When to Consider Psychiatric Hospitalization in the Perinatal Period

Pregnancy

If a pregnant patient is ill enough that she is not caring for herself well (poor nutrition, poor attendance to appointments), this affects the health of her pregnancy. Therefore, threshold to admit or provide more extensive services should be lower.

Postpartum

A mother may not be ill enough to warrant admission if she were only responsible for taking care of herself. However, she must also care for her child(ren).

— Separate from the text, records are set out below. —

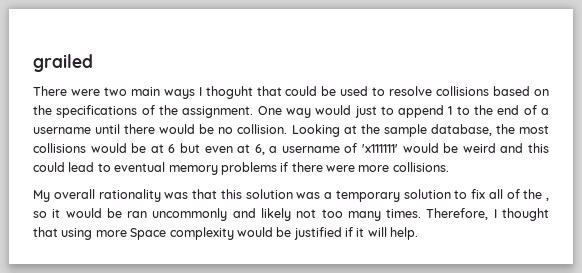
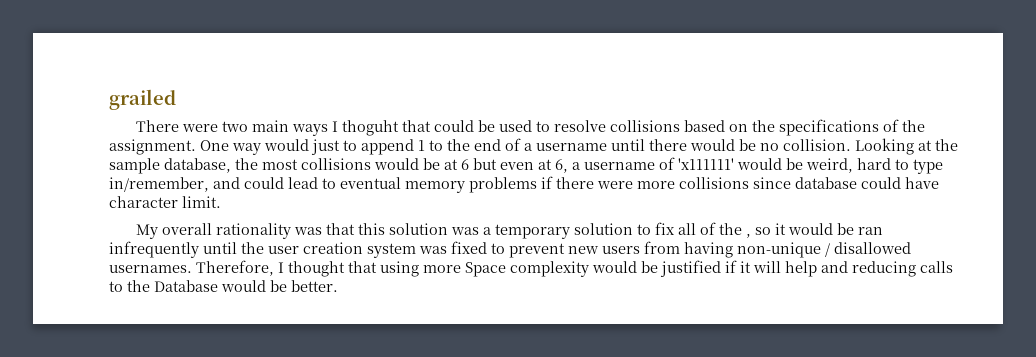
[462,143,549,153] weird and this -> [806,158,943,174] [109,177,240,192] weird, hard to type in/remember, and
[392,162,449,172] collisions. -> [679,177,939,189] [109,196,221,208] collisions since database could have character limit.
[152,208,422,221] uncommonly and likely not too many times. -> [109,241,911,258] [109,265,192,273] infrequently until the user creation system was fixed to prevent new users from having non-unique / disallowed usernames.
[390,227,419,240] help. -> [785,261,953,277] [109,280,338,292] help and reducing calls to the Database would be better.

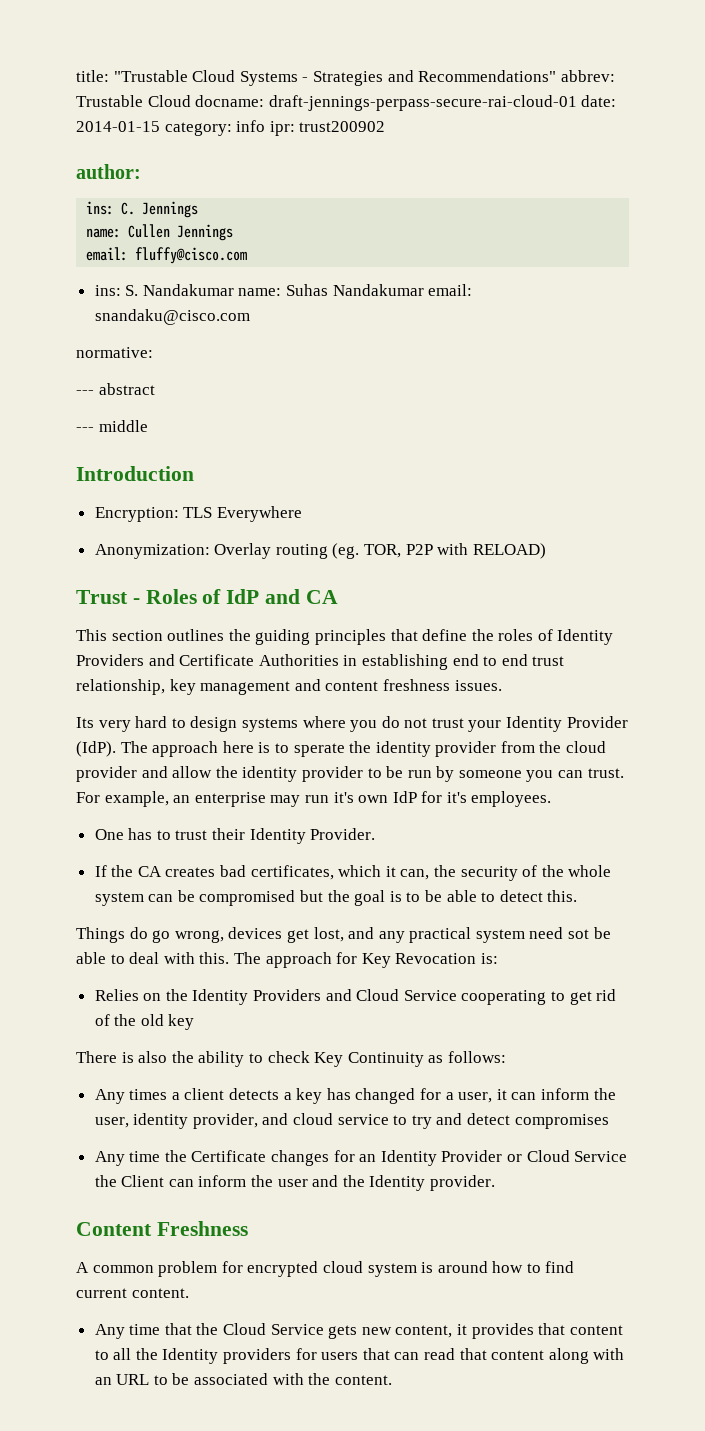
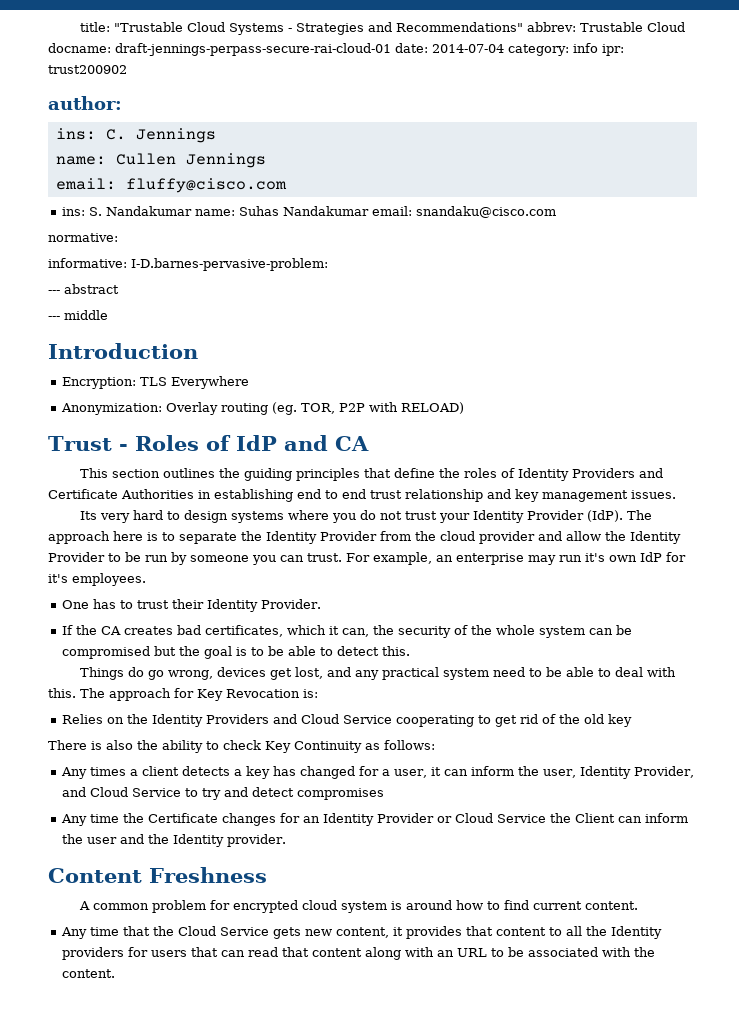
[76,121,160,132] 2014-01-15 -> [432,44,504,53] 2014-07-04
(153, 352) none -> [48,258,328,271] // informative: I-D.barnes-pervasive-problem:
[76,679,450,695] relationship, key management and content freshness -> [405,489,628,502] relationship and key management
[293,741,497,757] sperate the identity provider -> [179,531,377,544] separate the Identity Provider
[242,766,363,782] identity provider -> [630,531,681,544] [48,552,105,562] Identity Provider
[568,929,590,939] sot -> [529,668,543,677] to
[133,1113,389,1129] identity provider, and cloud service -> [580,766,695,779] [62,787,182,797] Identity Provider, and Cloud Service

Ask her questions about her ability to:

  • Supervise child(ren) and protect them from harm
  • Feed, change/toilet child(ren), and attend to other basic needs
  • If she is unable to do these things and no other adult in the home can take over these responsibilities, admission should be encouraged

Psychiatric emergency: Postpartum psychosis

Because individuals with psychosis do not perceive their environment accurately, they are not equipped to appropriately care for an infant for many of the following reasons:

  • They cannot accurately assess danger in the environment, so can put themselves and their child(ren) in dangerous situations
  • They can perceive danger in safe environments, making them isolative and less likely to seek appropriate care
  • They can become so preoccupied with hallucinations/delusions that they are not capable of being sufficiently attentive to child(ren)
  • They can develop delusions/hallucinations that lead them to intentionally harm their child(ren) or themselves

For this reason, postpartum psychosis is a psychiatric emergency and requires admission.